The First World War Letters of Arthur Clifford Kimber, 1917â"18


By Patrick Gregory, Elizabeth Nurser

The History Press

Copyright © 2016 Patrick Gregory & Elizabeth Nurser
All rights reserved.
ISBN: 978-0-7509-6910-9



CHAPTER 1

BANTHEVILLE, OCTOBER 1920


The farmer posed proudly in his tractor, staring out over the freshly dug earth at the two Americans. The men were both grimy and sweating from their exertions in digging the heavy, debris-laden mud. It had been a long day for them, only partially successful, and the light was beginning to fade. The farmer hadn't used his tractor to help them – it was too delicate a process for that, he knew – but he'd been on hand to advise and encourage them nonetheless, to help them move some of the heavier earth. Now, at his request, one of the men was taking his picture. A memento, perhaps, of a successful day yet to come, a day when the man with the camera might find his brother.
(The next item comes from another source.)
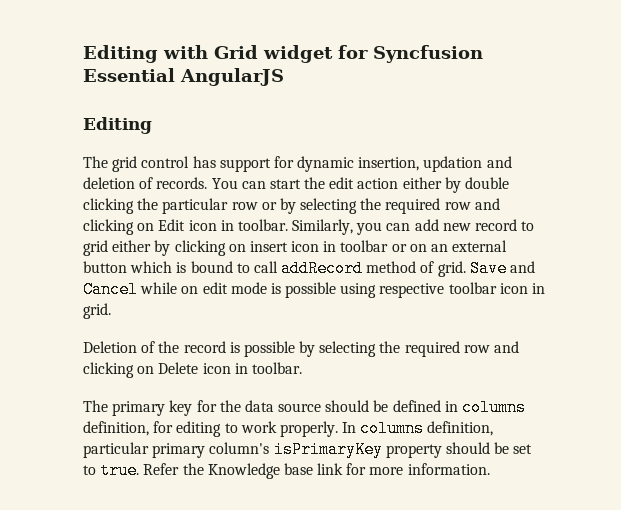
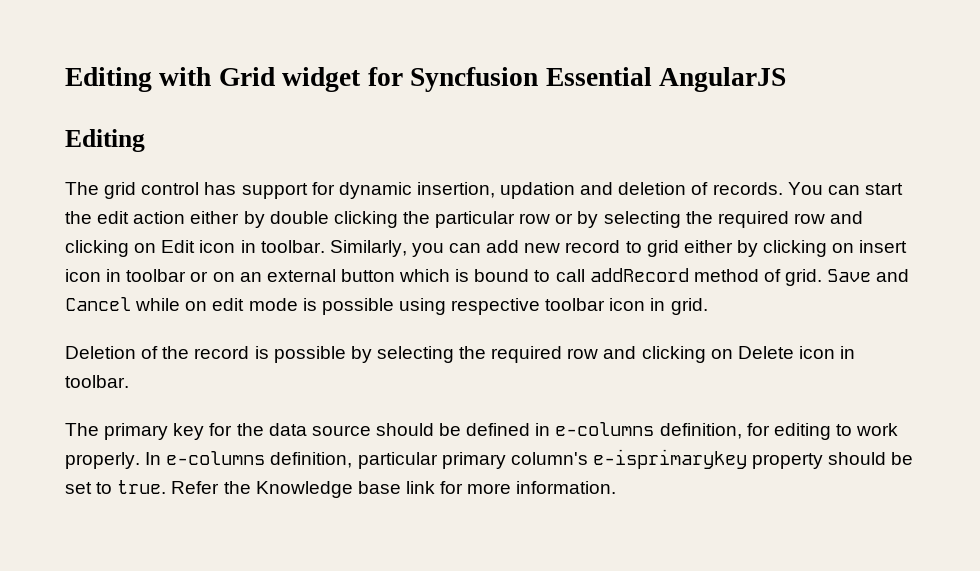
- The primary key for the data source should be defined in columns definition, for editing to work properly.
+ The primary key for the data source should be defined in e-columns definition, for editing to work properly.
- In columns definition, particular primary column's isPrimaryKey property should be set to true.
+ In e-columns definition, particular primary column's e-isprimarykey property should be set to true.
George Kimber had only recently arrived in Europe, the first time on a continent he hadn't quite made it to as a 10-year-old boy. But this was different. Then, a family holiday in England, after a year's schooling for his elder brothers in Canterbury, had ended with John and Clifford having an extended adventure with their father in mainland Europe, while young George had accompanied his mother back to Brooklyn. But now here he was, back in his own right, in Europe to study. A botanist by training, he had taken up the offer of a scholarship at the University of Brussels, the guest of an organisation which was a hangover of the recent war in Europe, the Commission for the Relief of Belgium. His work under Professor Rutot was as enlightening as it was challenging: he was enjoying his time, enjoying the rigours of the study; and he liked Brussels and Belgium.

But he wasn't in Belgium today. He was standing in what once had been a garden, now strewn with rubble and weeds, in a small village in north-eastern France; and the reason he was there had nothing to do with botany, with the possible exception of the tangle of weeds beneath his feet. Part of what had brought him to Europe in the first place, and this village in particular, was unfinished business with one of his brothers. It wasn't about his regrets at not accompanying him when he was a boy: this time it was to find his body. Because Clifford had not just travelled to Europe once without him: he had gone back again as a young man in the service of his country, and that second time he hadn't returned. His big brother was frozen in time as a 22 year old, just George's age now.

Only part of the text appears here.